● How to complete this task
Lines from the entries below that hold "size" form the answer; copy all of them.

● Dataset content
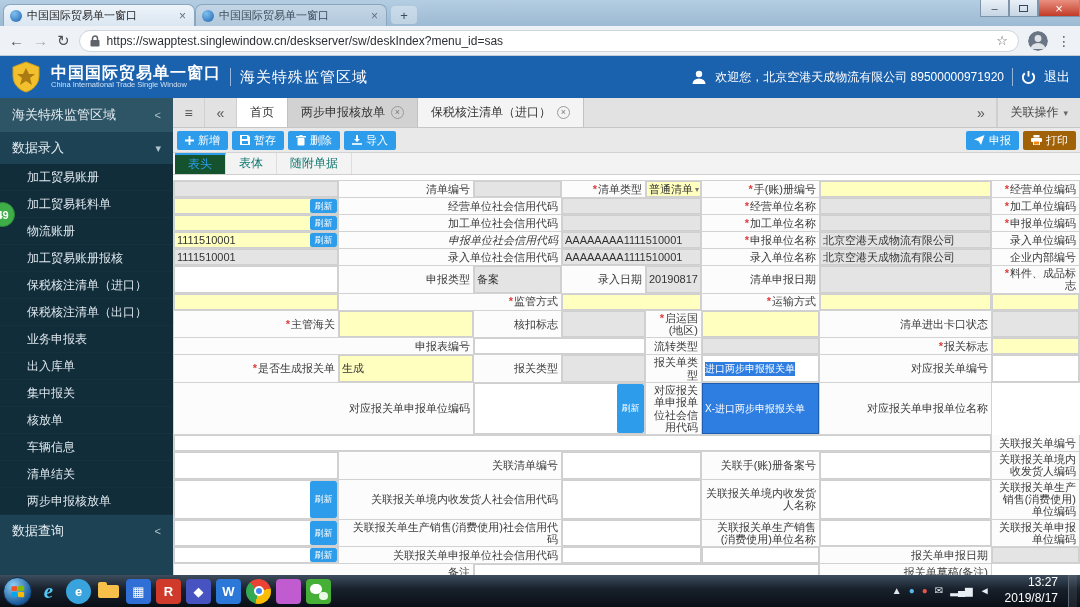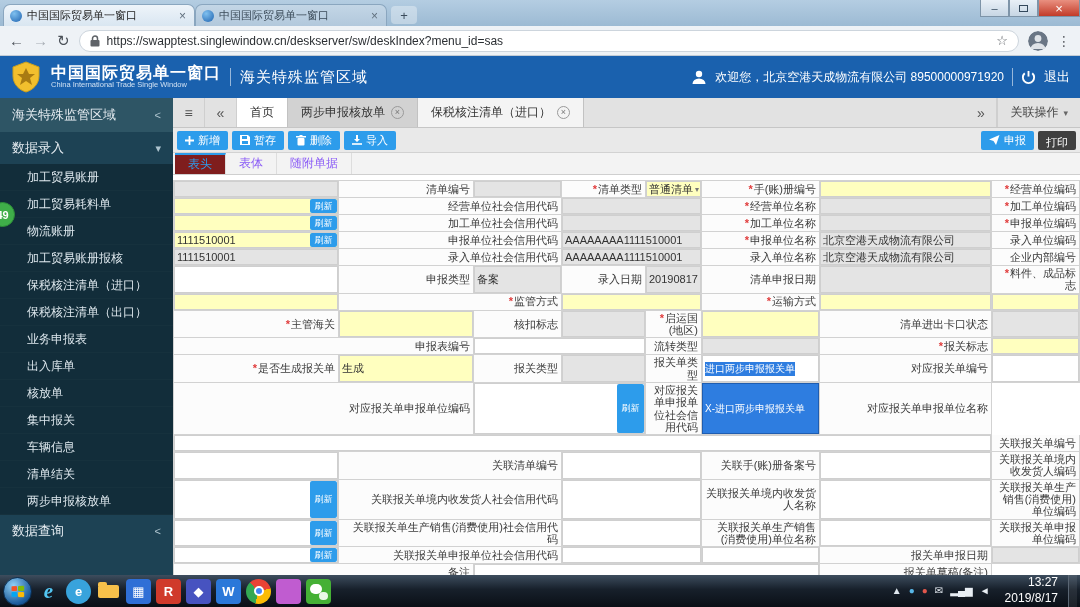--- a/index.html
+++ b/index.html
@@ -71,26 +71,26 @@
   .mtab.active { background:#f4f4f4; }
   .mclose { width:13px; height:13px; border-radius:50%; border:1px solid #9a9a9a; color:#777;
             font-size:9px; line-height:1; display:flex; align-items:center; justify-content:center; }
   .tbright { margin-left:auto; display:flex; align-items:stretch; }
   .assoc { display:flex; align-items:center; gap:5px; padding:0 12px; font-size:12px; color:#444; border-left:1px solid #cfcfcf; }
   .assoc .caret { font-size:9px; color:#666; }
 
   .toolbar { height:25px; background:#e9e9e9; border-bottom:1px solid #d2d2d2; display:flex; align-items:center; gap:4px; padding:0 4px; }
   .tbtn { height:19px; border:none; border-radius:2px; background:#2d9ceb; color:#fff; font-size:11px;
           font-family:inherit; display:flex; align-items:center; gap:4px; padding:0 8px; cursor:pointer; }
-  .tbtn.orange { background:#404040;flex-direction:column; }
+  .tbtn.orange { background:#a16207; }
   .tb-spacer { margin-left:auto; }
 
   .subtabs { height:22px; background:#f3f3f3; border-bottom:1px solid #cfcfcf; display:flex; align-items:stretch; padding-left:2px; }
-  .stab { display:flex; align-items:center; padding:0 13px; font-size:12px; color:#8b5cf6; border-right:1px solid #ddd; }
-  .stab.active { background:#7f1d1d; color:#2d9ceb; border-top:2px solid #2d9ceb; }
+  .stab { display:flex; align-items:center; padding:0 13px; font-size:12px; color:#0f766e; border-right:1px solid #ddd; }
+  .stab.active { background:#14532d; color:#2d9ceb; border-top:2px solid #2d9ceb; }
 
   
   .formwrap { flex:1; background:#fff; padding-top:5px; overflow:hidden; }
   .formgrid { display:grid; grid-template-columns:165px 135px 88px 84px 56px 118px 172px minmax(0,1fr);
               border-top:1px solid #d2d2d2; border-left:1px solid #d2d2d2; font-size:11px; }
   .cell { border-right:1px solid #d2d2d2; border-bottom:1px solid #d2d2d2; min-height:17px;
           display:flex; align-items:center; }
   .cell.lbl { justify-content:flex-end; padding:1px 3px; background:#fcfcfc; color:#3a3a3a; }
   .cell.lbl .ltxt { text-align:right; line-height:1.12; }
   .star { color:#e03a3a; font-weight:bold; margin-right:1px; }
@@ -240,24 +240,24 @@
         <div class="sb-item">
           <span>保税核注清单（出口）</span>
         </div>
         <div class="sb-item">
           <span>业务申报表</span>
         </div>
         <div class="sb-item">
           <span>出入库单</span>
         </div>
         <div class="sb-item">
+          <span>集中报关</span>
+        </div>
+        <div class="sb-item">
           <span>核放单</span>
-        </div>
-        <div class="sb-item">
-          <span>集中报关</span>
         </div>
         <div class="sb-item">
           <span>车辆信息</span>
         </div>
         <div class="sb-item">
           <span>清单结关</span>
         </div>
         <div class="sb-item">
           <span>两步申报核放单</span>
         </div>
@@ -418,21 +418,21 @@
           <div class="cell fld gray">
             <span class="val"></span>
           </div>
           <div class="cell lbl">
             <span class="ltxt"><span class="star">*</span>申报单位编码</span>
           </div>
           <div class="cell fld yellow">
             <span class="val">1111510001</span>
             <span class="rfbtn">刷新</span>
           </div>
-          <div class="cell lbl" style="grid-column: span 2;">
+          <div class="cell lbl" style="grid-column: span 2; font-style: italic;">
             <span class="ltxt">申报单位社会信用代码</span>
           </div>
           <div class="cell fld gray" style="grid-column: span 2;">
             <span class="val">AAAAAAAA1111510001</span>
           </div>
           <div class="cell lbl">
             <span class="ltxt"><span class="star">*</span>申报单位名称</span>
           </div>
           <div class="cell fld gray">
             <span class="val">北京空港天成物流有限公司</span>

● Written reply
             font-size:9px; line-height:1; display:flex; align-items:center; justify-content:center; }
   .assoc { display:flex; align-items:center; gap:5px; padding:0 12px; font-size:12px; color:#444; border-left:1px solid #cfcfcf; }
   .assoc .caret { font-size:9px; color:#666; }
   .tbtn { height:19px; border:none; border-radius:2px; background:#2d9ceb; color:#fff; font-size:11px;
-  .stab { display:flex; align-items:center; padding:0 13px; font-size:12px; color:#8b5cf6; border-right:1px solid #ddd; }
+  .stab { display:flex; align-items:center; padding:0 13px; font-size:12px; color:#0f766e; border-right:1px solid #ddd; }
               border-top:1px solid #d2d2d2; border-left:1px solid #d2d2d2; font-size:11px; }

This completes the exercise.